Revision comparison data
◆ ◆ ◆ ◆

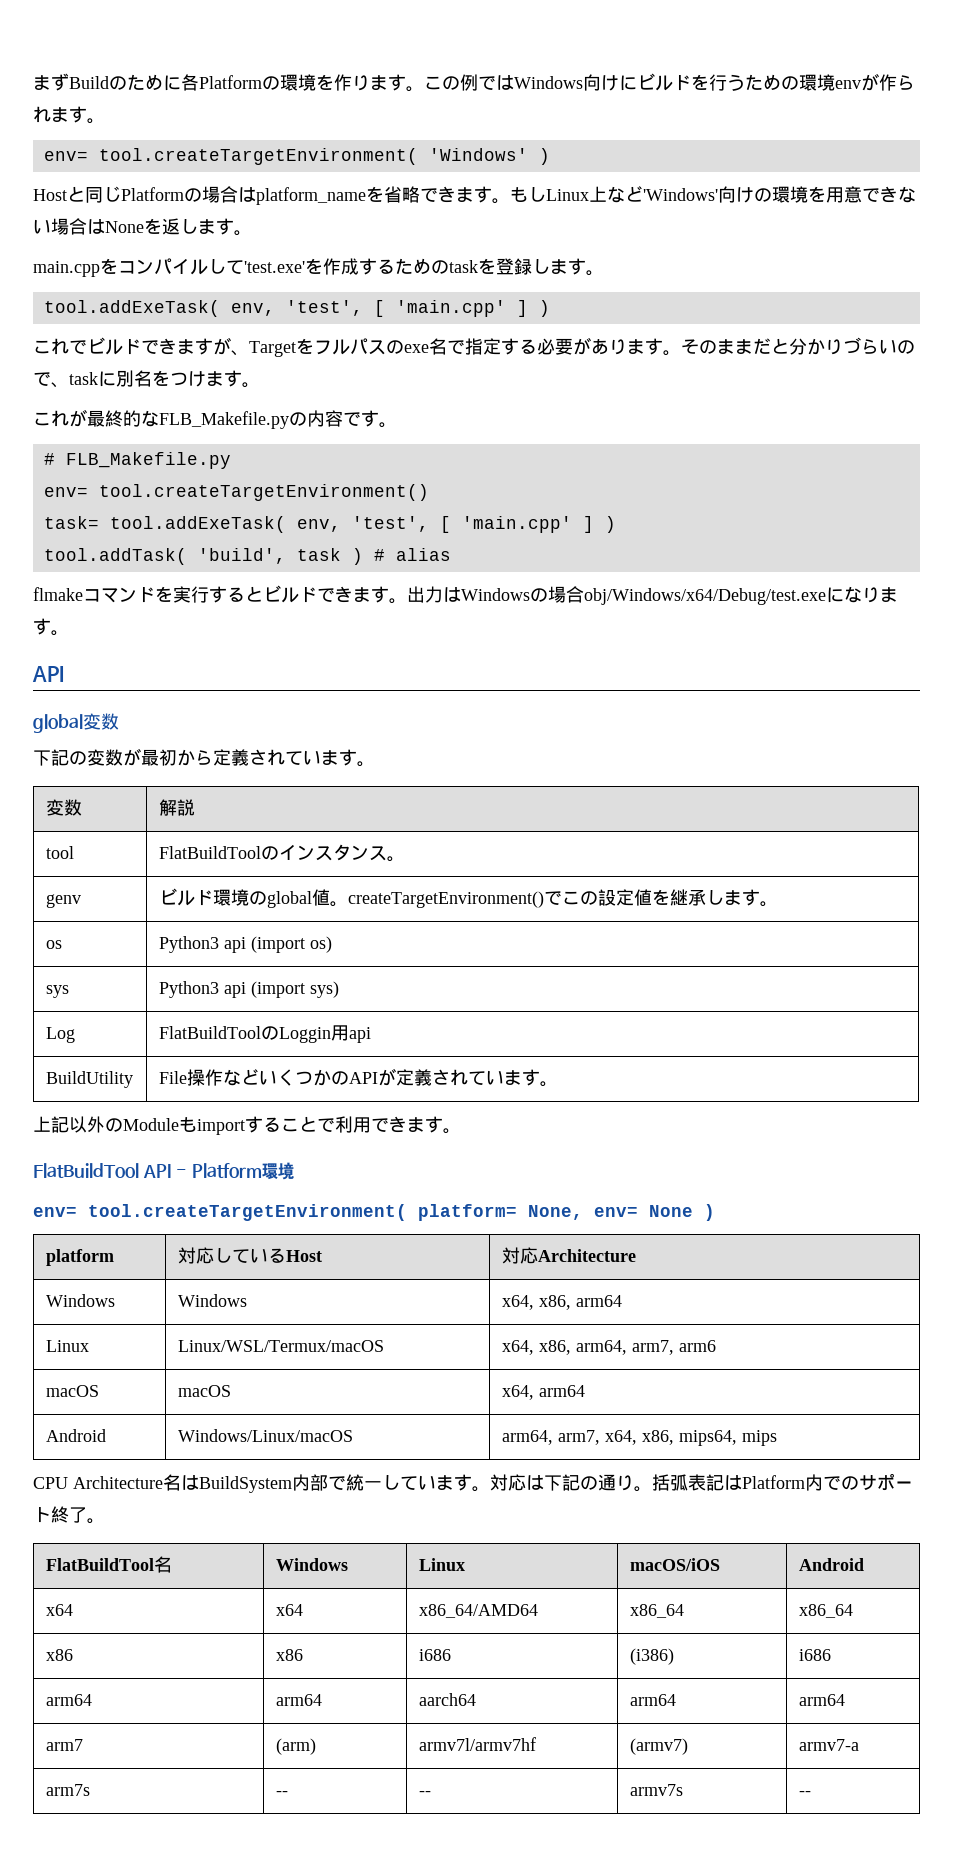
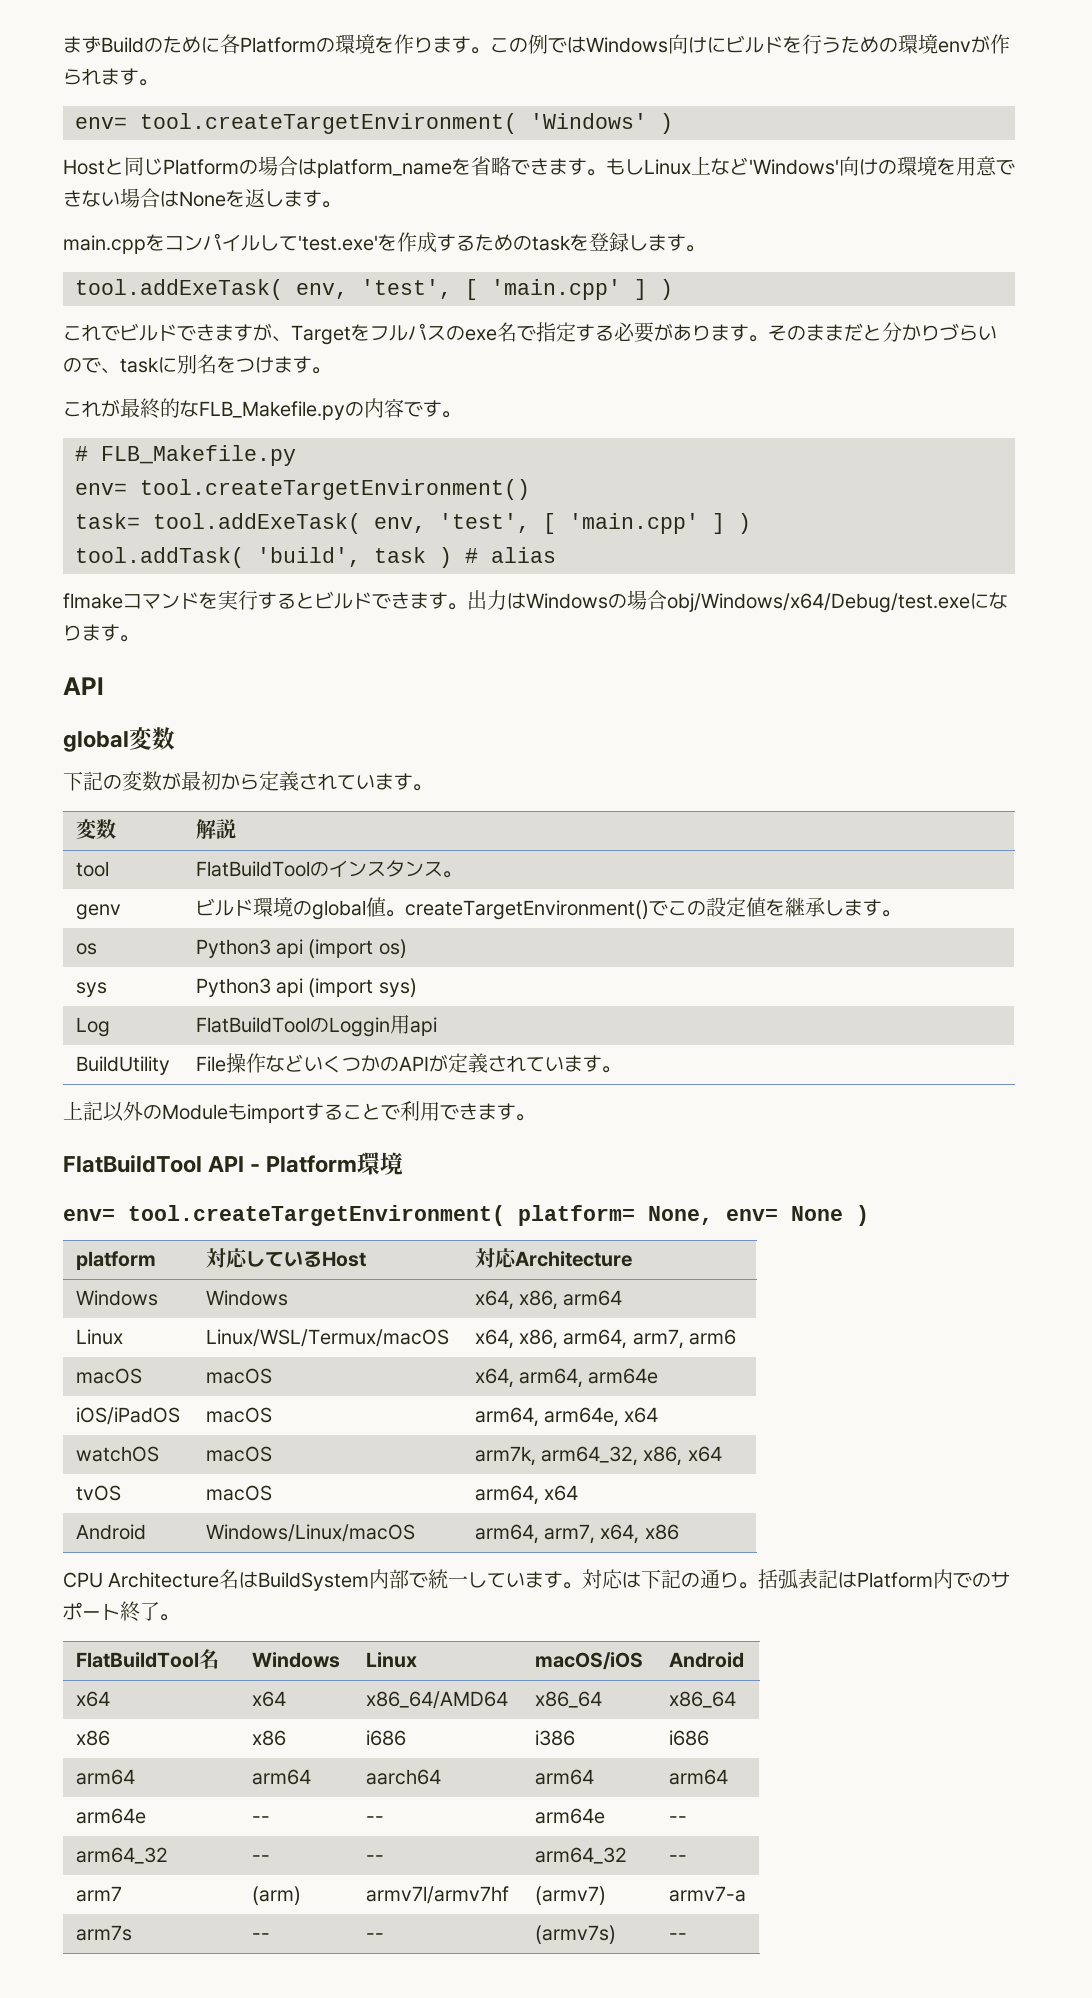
[538,1385,585,1397] arm64 -> [518,1368,659,1388] [75,1407,180,1425] [205,1407,272,1423] [474,1407,659,1427] [75,1446,159,1462] [205,1446,272,1462] [474,1446,722,1466] [75,1485,121,1501] [205,1485,272,1501] [474,1485,578,1505] arm64, arm64e // iOS/iPadOS | macOS | arm64, arm64e, x64 // watchOS | macOS | arm7k, arm64_32, x86, x64 // tvOS | macOS | arm64, x64
[641,1430,777,1446] x86, mips64, mips -> [644,1524,679,1540] x86
[629,1648,674,1665] (i386) -> [534,1730,575,1746] i386
(845, 1700) none -> [75,1808,146,1824] [251,1816,270,1823] [365,1816,384,1823] [534,1808,605,1824] [668,1816,687,1823] [75,1847,168,1864] [251,1855,270,1862] [365,1855,384,1862] [534,1847,627,1864] [668,1855,687,1862] // arm64e | -- | -- | arm64e | -- // arm64_32 | -- | -- | arm64_32 | --
[629,1784,683,1796] armv7s -> [534,1925,616,1944] (armv7s)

◆ ◆ ◆ ◆

▶ **Exercise requirements**:
Transcribe the records word for word and include no pictures.

▶ **Written solution**:
[538,1385,585,1397] arm64 -> [518,1368,659,1388] [75,1407,180,1425] [205,1407,272,1423] [474,1407,659,1427] [75,1446,159,1462] [205,1446,272,1462] [474,1446,722,1466] [75,1485,121,1501] [205,1485,272,1501] [474,1485,578,1505] arm64, arm64e // iOS/iPadOS | macOS | arm64, arm64e, x64 // watchOS | macOS | arm7k, arm64_32, x86, x64 // tvOS | macOS | arm64, x64
[641,1430,777,1446] x86, mips64, mips -> [644,1524,679,1540] x86
[629,1648,674,1665] (i386) -> [534,1730,575,1746] i386
(845, 1700) none -> [75,1808,146,1824] [251,1816,270,1823] [365,1816,384,1823] [534,1808,605,1824] [668,1816,687,1823] [75,1847,168,1864] [251,1855,270,1862] [365,1855,384,1862] [534,1847,627,1864] [668,1855,687,1862] // arm64e | -- | -- | arm64e | -- // arm64_32 | -- | -- | arm64_32 | --
[629,1784,683,1796] armv7s -> [534,1925,616,1944] (armv7s)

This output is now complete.